Exercise description: With pictures removed, output every record below exactly as written.
::::
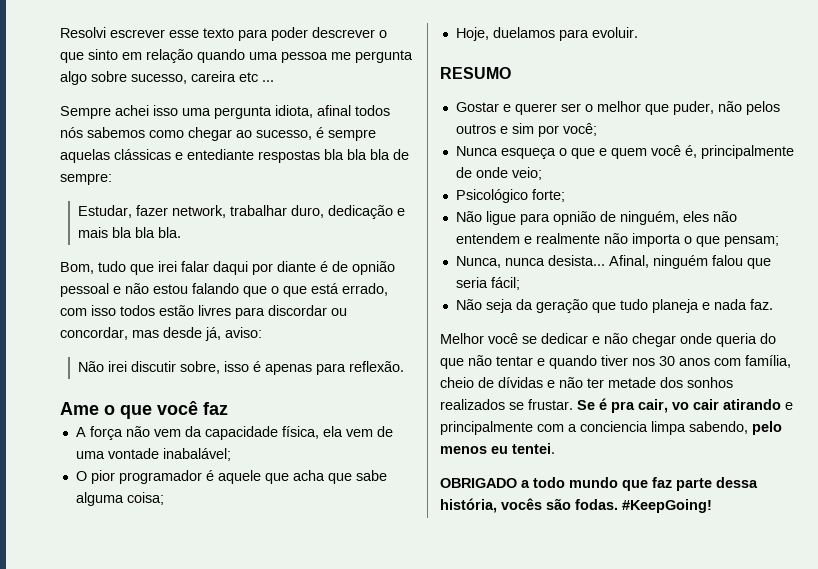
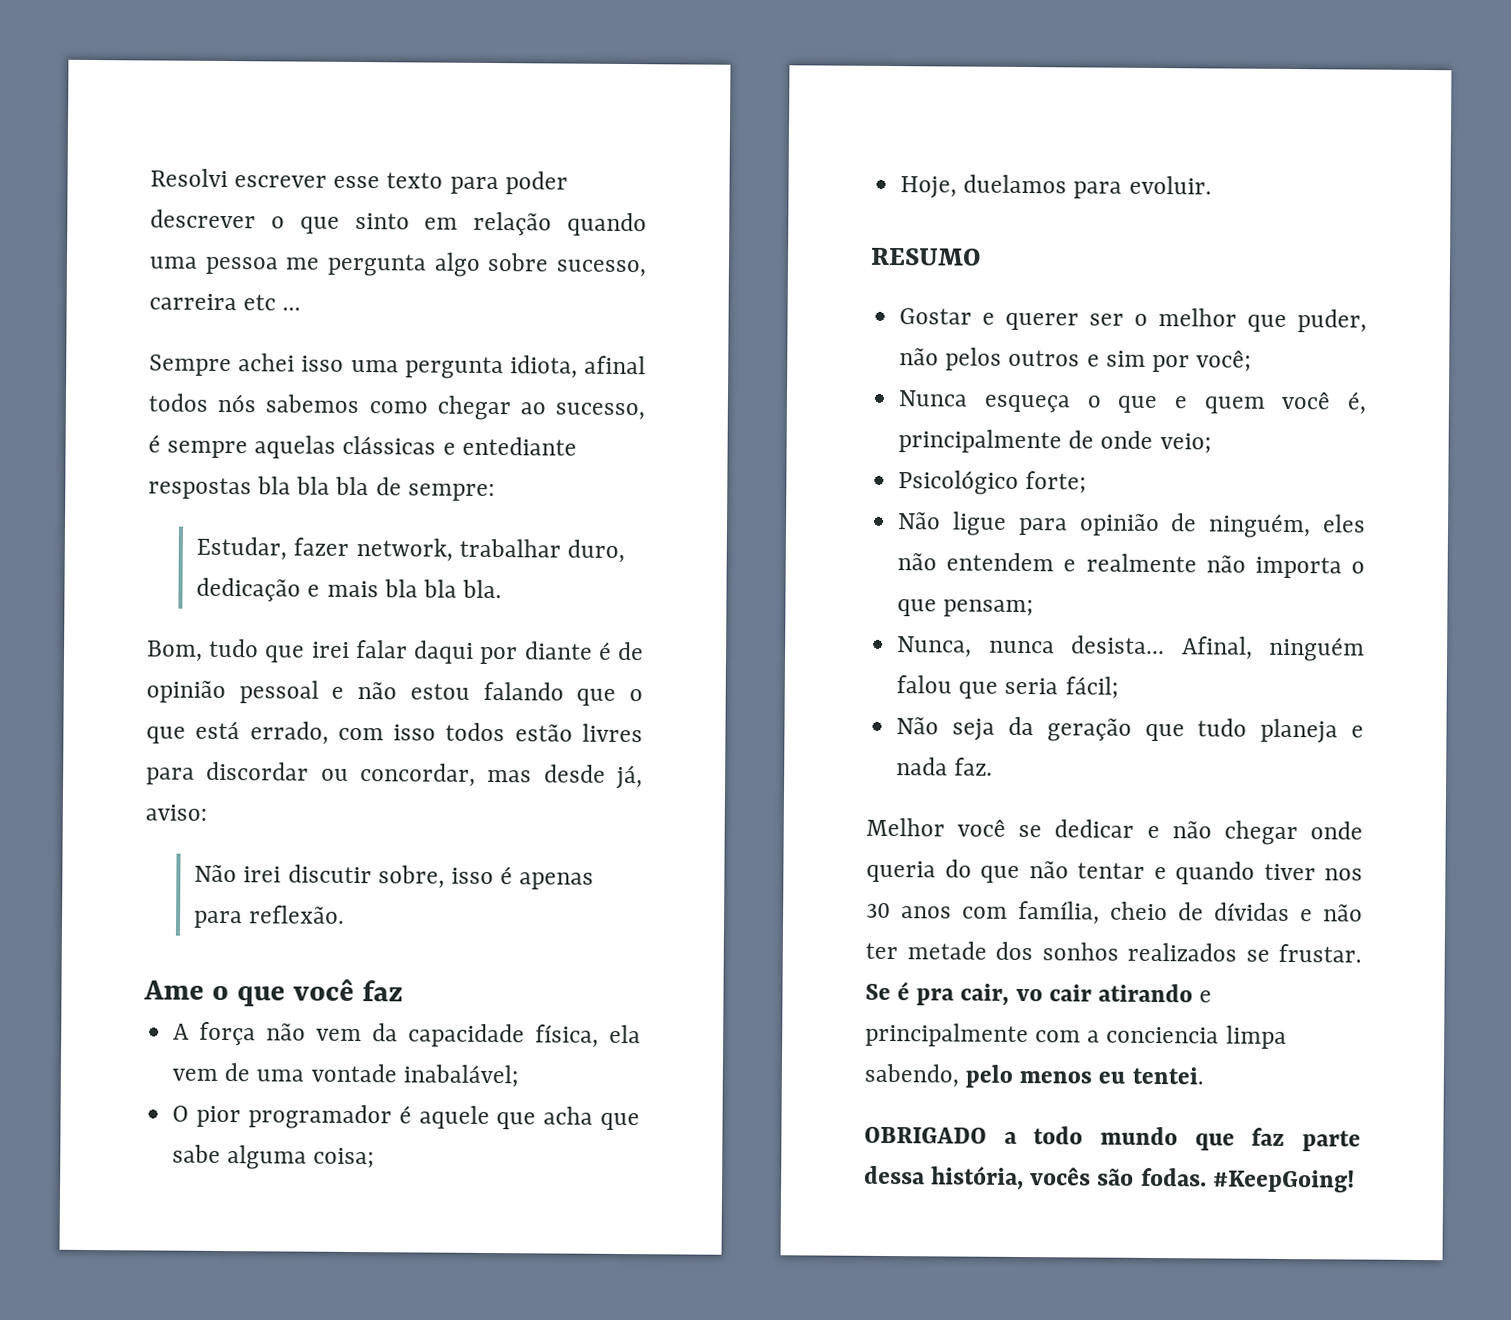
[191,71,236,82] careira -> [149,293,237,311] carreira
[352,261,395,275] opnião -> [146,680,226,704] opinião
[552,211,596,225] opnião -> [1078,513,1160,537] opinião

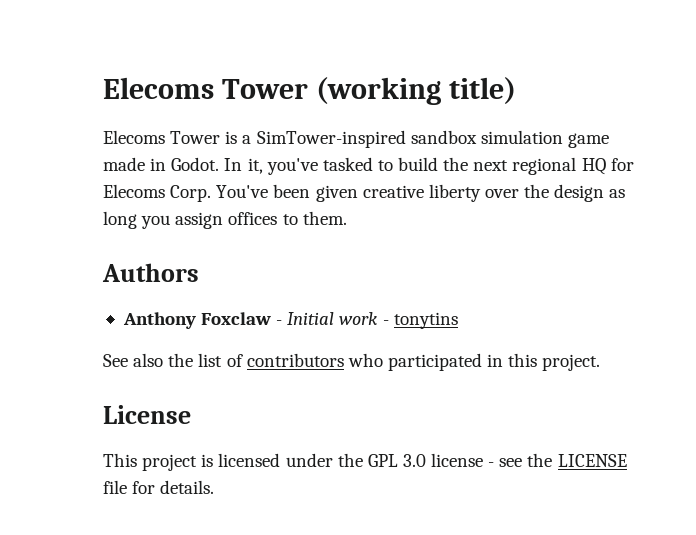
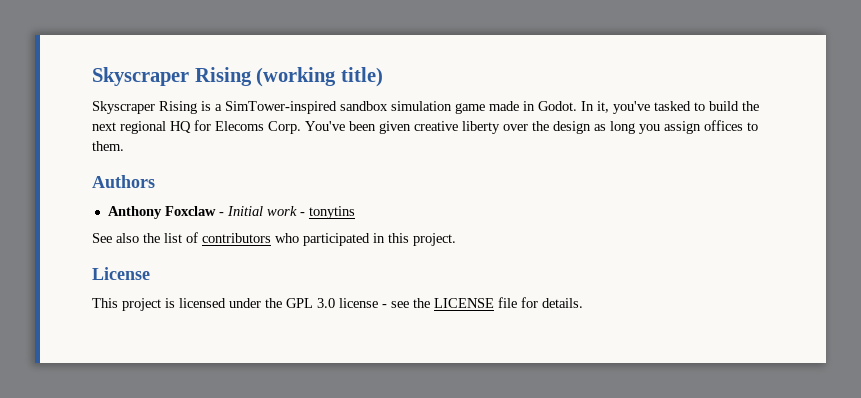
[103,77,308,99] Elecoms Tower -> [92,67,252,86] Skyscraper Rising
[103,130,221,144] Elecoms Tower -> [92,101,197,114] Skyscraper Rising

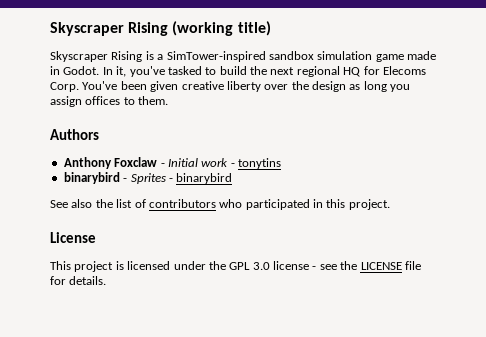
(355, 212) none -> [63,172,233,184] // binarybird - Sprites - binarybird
::::
Completed task:
[191,71,236,82] careira -> [149,293,237,311] carreira
[352,261,395,275] opnião -> [146,680,226,704] opinião
[552,211,596,225] opnião -> [1078,513,1160,537] opinião

[103,77,308,99] Elecoms Tower -> [92,67,252,86] Skyscraper Rising
[103,130,221,144] Elecoms Tower -> [92,101,197,114] Skyscraper Rising

(355, 212) none -> [63,172,233,184] // binarybird - Sprites - binarybird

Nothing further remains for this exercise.